Task prompt: Copy the data below exactly. Any pictures in it should be omitted.

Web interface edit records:
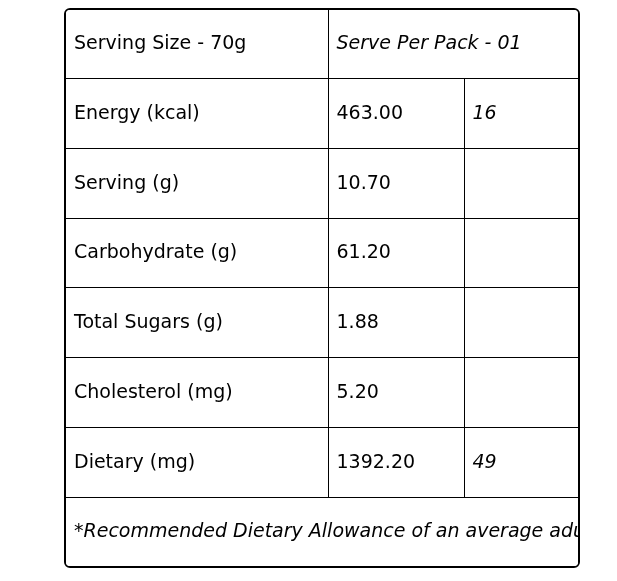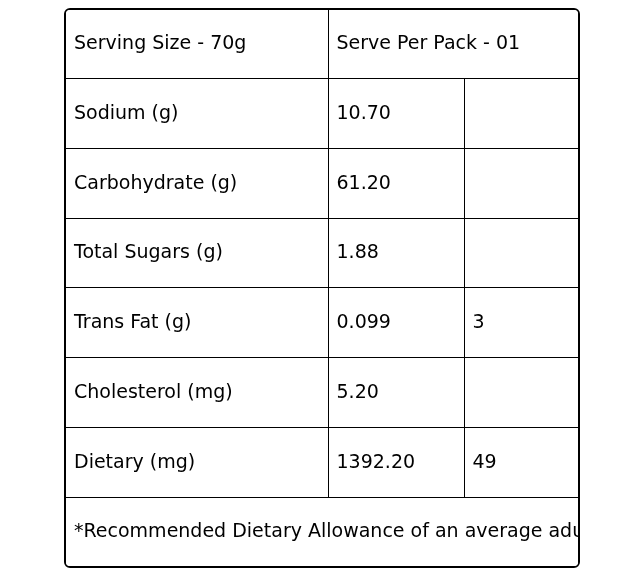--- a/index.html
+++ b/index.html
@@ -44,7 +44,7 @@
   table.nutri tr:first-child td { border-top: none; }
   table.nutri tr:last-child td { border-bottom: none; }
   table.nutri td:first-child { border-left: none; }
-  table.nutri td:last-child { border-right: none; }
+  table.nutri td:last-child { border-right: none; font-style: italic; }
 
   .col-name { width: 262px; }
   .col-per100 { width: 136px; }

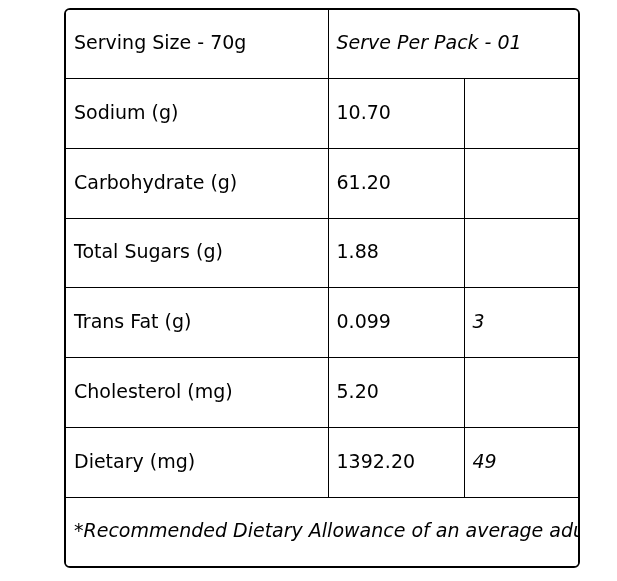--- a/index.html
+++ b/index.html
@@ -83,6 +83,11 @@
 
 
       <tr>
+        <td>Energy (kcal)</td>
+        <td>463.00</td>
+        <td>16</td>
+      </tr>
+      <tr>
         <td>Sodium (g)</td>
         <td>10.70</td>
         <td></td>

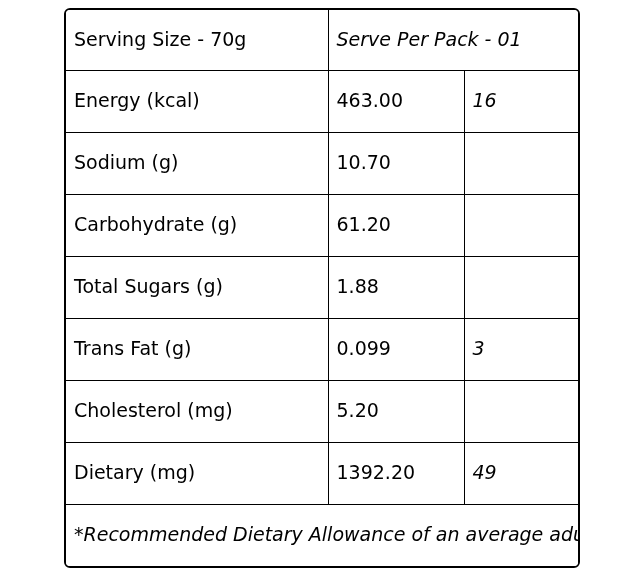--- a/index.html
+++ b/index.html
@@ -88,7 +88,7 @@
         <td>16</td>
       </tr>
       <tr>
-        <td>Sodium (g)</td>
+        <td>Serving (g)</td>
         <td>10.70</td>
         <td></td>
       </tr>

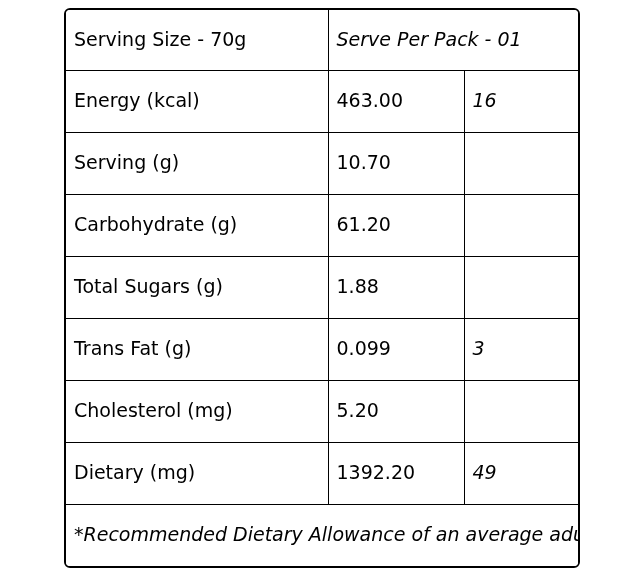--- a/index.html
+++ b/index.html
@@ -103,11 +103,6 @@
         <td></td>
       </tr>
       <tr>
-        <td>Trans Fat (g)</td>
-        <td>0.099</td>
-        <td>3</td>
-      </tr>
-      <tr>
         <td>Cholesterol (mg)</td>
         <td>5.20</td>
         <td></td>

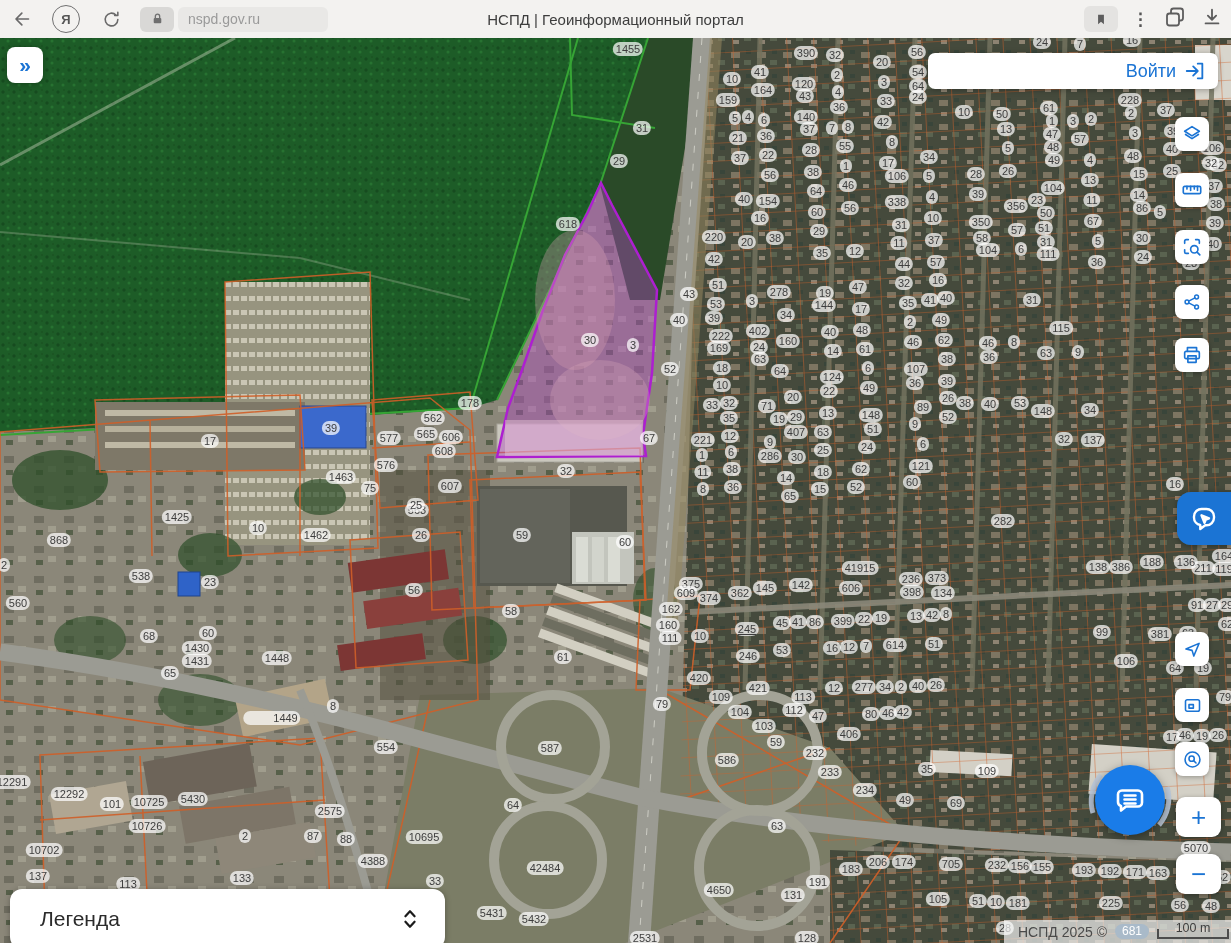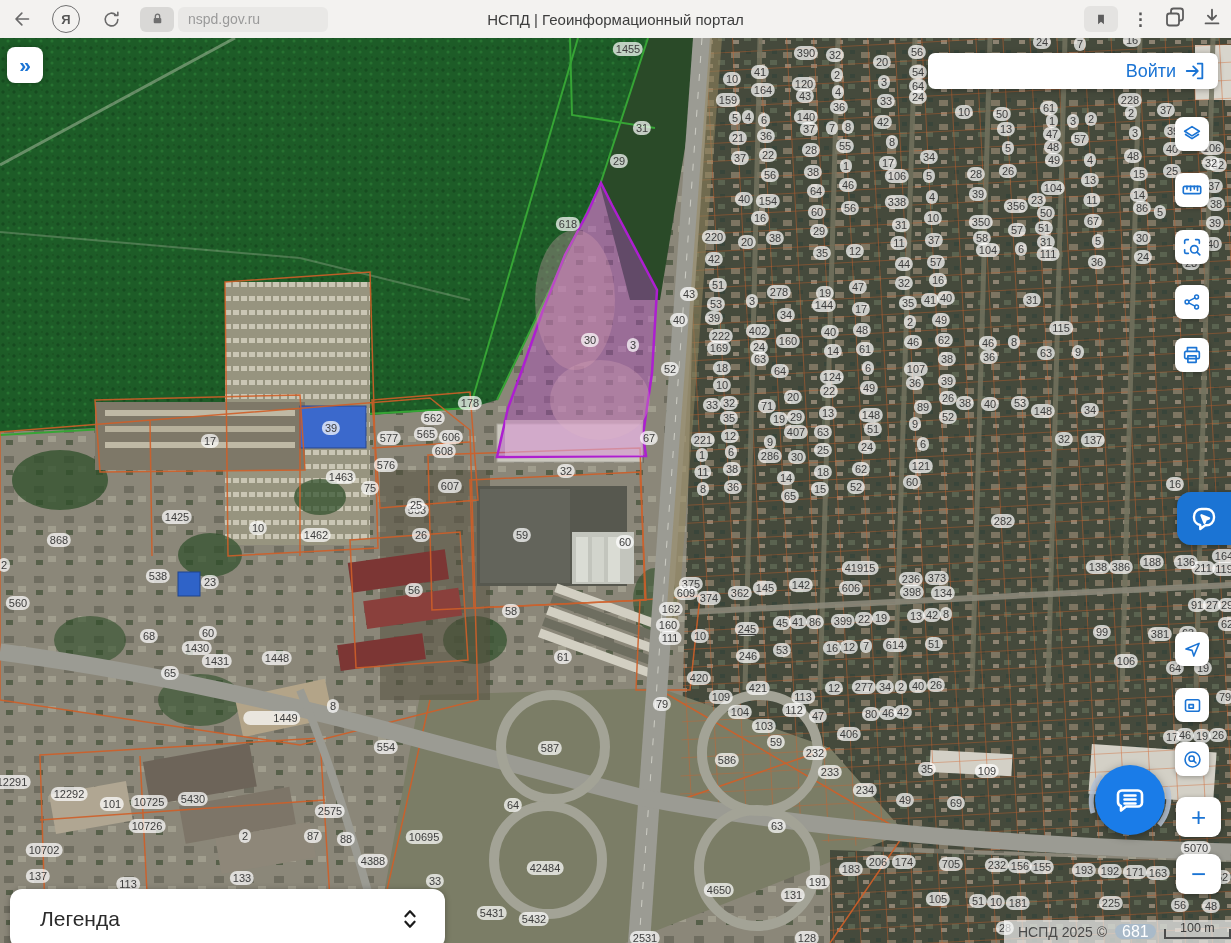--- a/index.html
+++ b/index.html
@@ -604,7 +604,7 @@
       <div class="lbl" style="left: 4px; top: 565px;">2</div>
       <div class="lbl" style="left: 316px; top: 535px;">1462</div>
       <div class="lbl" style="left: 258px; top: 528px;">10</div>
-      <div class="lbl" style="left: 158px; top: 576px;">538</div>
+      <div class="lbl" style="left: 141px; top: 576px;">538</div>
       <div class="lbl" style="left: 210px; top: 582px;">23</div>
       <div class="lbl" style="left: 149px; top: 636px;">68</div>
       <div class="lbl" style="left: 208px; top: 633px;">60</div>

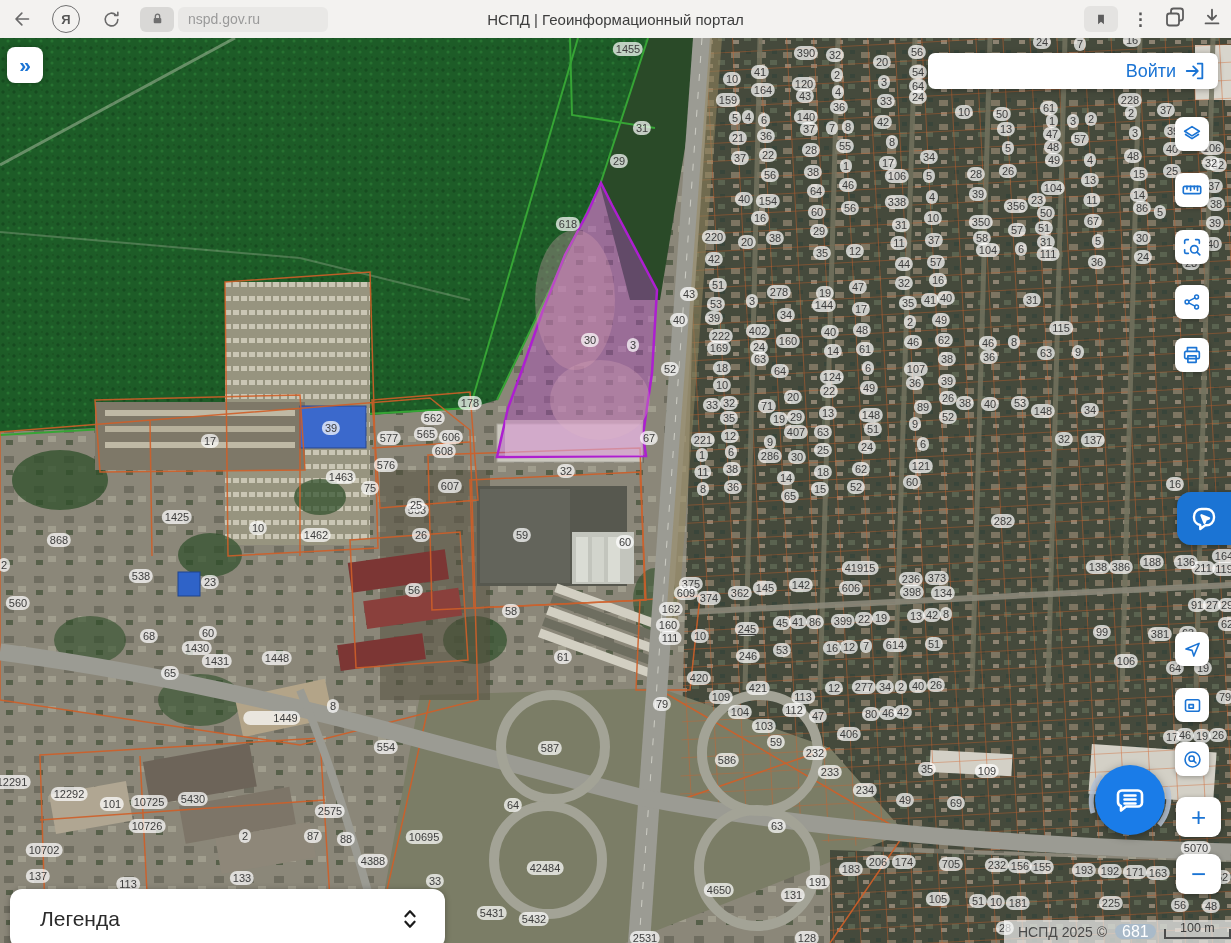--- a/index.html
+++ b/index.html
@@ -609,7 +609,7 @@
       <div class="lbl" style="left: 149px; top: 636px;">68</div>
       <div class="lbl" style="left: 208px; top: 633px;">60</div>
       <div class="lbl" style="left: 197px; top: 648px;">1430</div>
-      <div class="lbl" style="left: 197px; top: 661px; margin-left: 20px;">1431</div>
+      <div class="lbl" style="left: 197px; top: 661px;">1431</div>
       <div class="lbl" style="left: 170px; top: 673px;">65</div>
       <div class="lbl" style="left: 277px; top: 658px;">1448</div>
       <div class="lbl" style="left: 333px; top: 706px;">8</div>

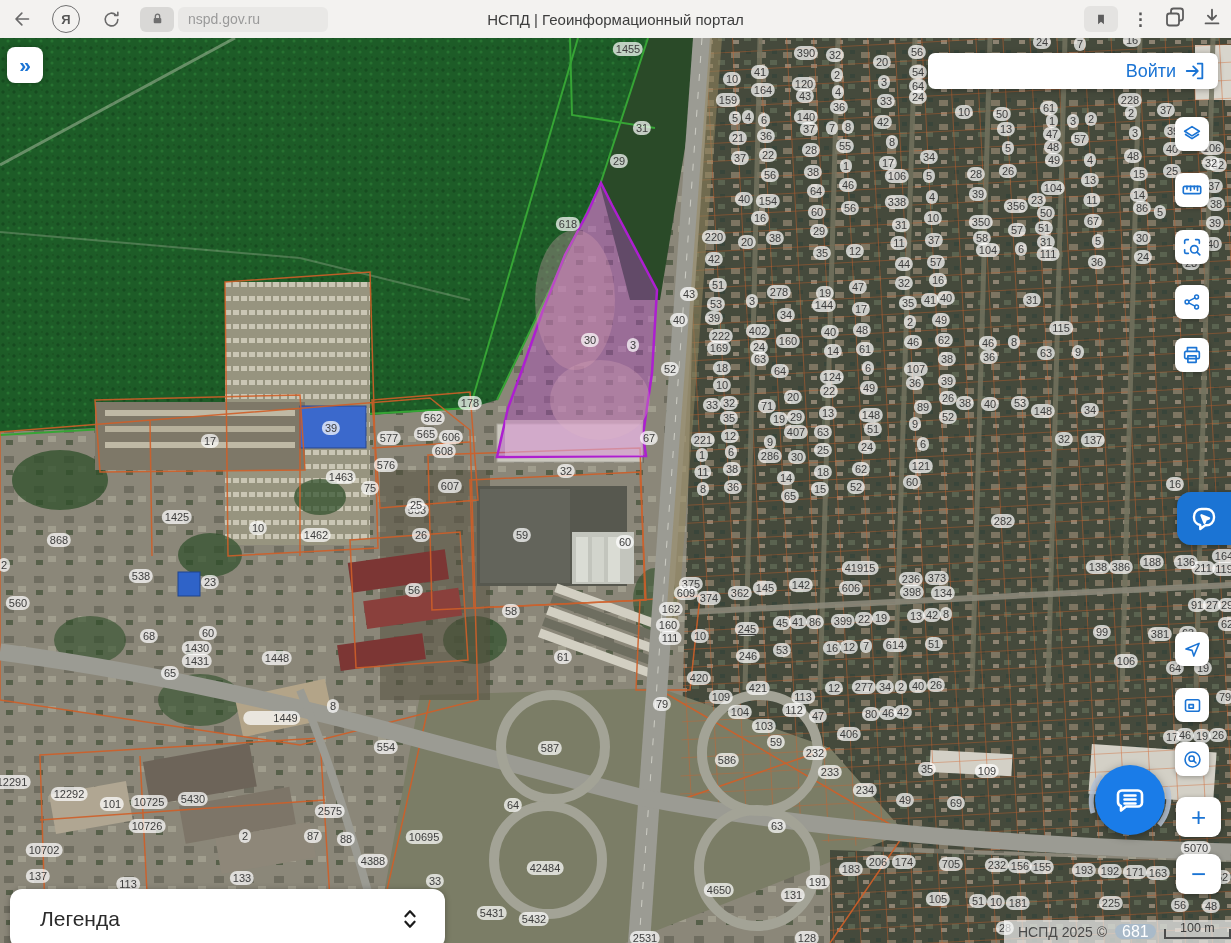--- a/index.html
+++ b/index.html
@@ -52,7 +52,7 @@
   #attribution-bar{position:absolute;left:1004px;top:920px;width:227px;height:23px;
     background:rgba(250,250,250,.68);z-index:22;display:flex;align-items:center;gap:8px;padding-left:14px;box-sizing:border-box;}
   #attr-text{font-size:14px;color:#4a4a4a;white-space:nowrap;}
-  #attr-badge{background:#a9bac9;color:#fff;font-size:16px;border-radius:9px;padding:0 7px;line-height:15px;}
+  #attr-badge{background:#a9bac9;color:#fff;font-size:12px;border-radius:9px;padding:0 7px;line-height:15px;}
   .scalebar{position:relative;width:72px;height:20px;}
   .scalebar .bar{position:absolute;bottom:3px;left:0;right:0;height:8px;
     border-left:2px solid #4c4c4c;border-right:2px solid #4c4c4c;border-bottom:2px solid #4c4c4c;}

Solution for this task:
--- a/index.html
+++ b/index.html
@@ -44,7 +44,7 @@
   table.nutri tr:first-child td { border-top: none; }
   table.nutri tr:last-child td { border-bottom: none; }
   table.nutri td:first-child { border-left: none; }
-  table.nutri td:last-child { border-right: none; }
+  table.nutri td:last-child { border-right: none; font-style: italic; }
 
   .col-name { width: 262px; }
   .col-per100 { width: 136px; }

--- a/index.html
+++ b/index.html
@@ -83,6 +83,11 @@
 
 
       <tr>
+        <td>Energy (kcal)</td>
+        <td>463.00</td>
+        <td>16</td>
+      </tr>
+      <tr>
         <td>Sodium (g)</td>
         <td>10.70</td>
         <td></td>

--- a/index.html
+++ b/index.html
@@ -88,7 +88,7 @@
         <td>16</td>
       </tr>
       <tr>
-        <td>Sodium (g)</td>
+        <td>Serving (g)</td>
         <td>10.70</td>
         <td></td>
       </tr>

--- a/index.html
+++ b/index.html
@@ -103,11 +103,6 @@
         <td></td>
       </tr>
       <tr>
-        <td>Trans Fat (g)</td>
-        <td>0.099</td>
-        <td>3</td>
-      </tr>
-      <tr>
         <td>Cholesterol (mg)</td>
         <td>5.20</td>
         <td></td>

--- a/index.html
+++ b/index.html
@@ -604,7 +604,7 @@
       <div class="lbl" style="left: 4px; top: 565px;">2</div>
       <div class="lbl" style="left: 316px; top: 535px;">1462</div>
       <div class="lbl" style="left: 258px; top: 528px;">10</div>
-      <div class="lbl" style="left: 158px; top: 576px;">538</div>
+      <div class="lbl" style="left: 141px; top: 576px;">538</div>
       <div class="lbl" style="left: 210px; top: 582px;">23</div>
       <div class="lbl" style="left: 149px; top: 636px;">68</div>
       <div class="lbl" style="left: 208px; top: 633px;">60</div>

--- a/index.html
+++ b/index.html
@@ -609,7 +609,7 @@
       <div class="lbl" style="left: 149px; top: 636px;">68</div>
       <div class="lbl" style="left: 208px; top: 633px;">60</div>
       <div class="lbl" style="left: 197px; top: 648px;">1430</div>
-      <div class="lbl" style="left: 197px; top: 661px; margin-left: 20px;">1431</div>
+      <div class="lbl" style="left: 197px; top: 661px;">1431</div>
       <div class="lbl" style="left: 170px; top: 673px;">65</div>
       <div class="lbl" style="left: 277px; top: 658px;">1448</div>
       <div class="lbl" style="left: 333px; top: 706px;">8</div>

--- a/index.html
+++ b/index.html
@@ -52,7 +52,7 @@
   #attribution-bar{position:absolute;left:1004px;top:920px;width:227px;height:23px;
     background:rgba(250,250,250,.68);z-index:22;display:flex;align-items:center;gap:8px;padding-left:14px;box-sizing:border-box;}
   #attr-text{font-size:14px;color:#4a4a4a;white-space:nowrap;}
-  #attr-badge{background:#a9bac9;color:#fff;font-size:16px;border-radius:9px;padding:0 7px;line-height:15px;}
+  #attr-badge{background:#a9bac9;color:#fff;font-size:12px;border-radius:9px;padding:0 7px;line-height:15px;}
   .scalebar{position:relative;width:72px;height:20px;}
   .scalebar .bar{position:absolute;bottom:3px;left:0;right:0;height:8px;
     border-left:2px solid #4c4c4c;border-right:2px solid #4c4c4c;border-bottom:2px solid #4c4c4c;}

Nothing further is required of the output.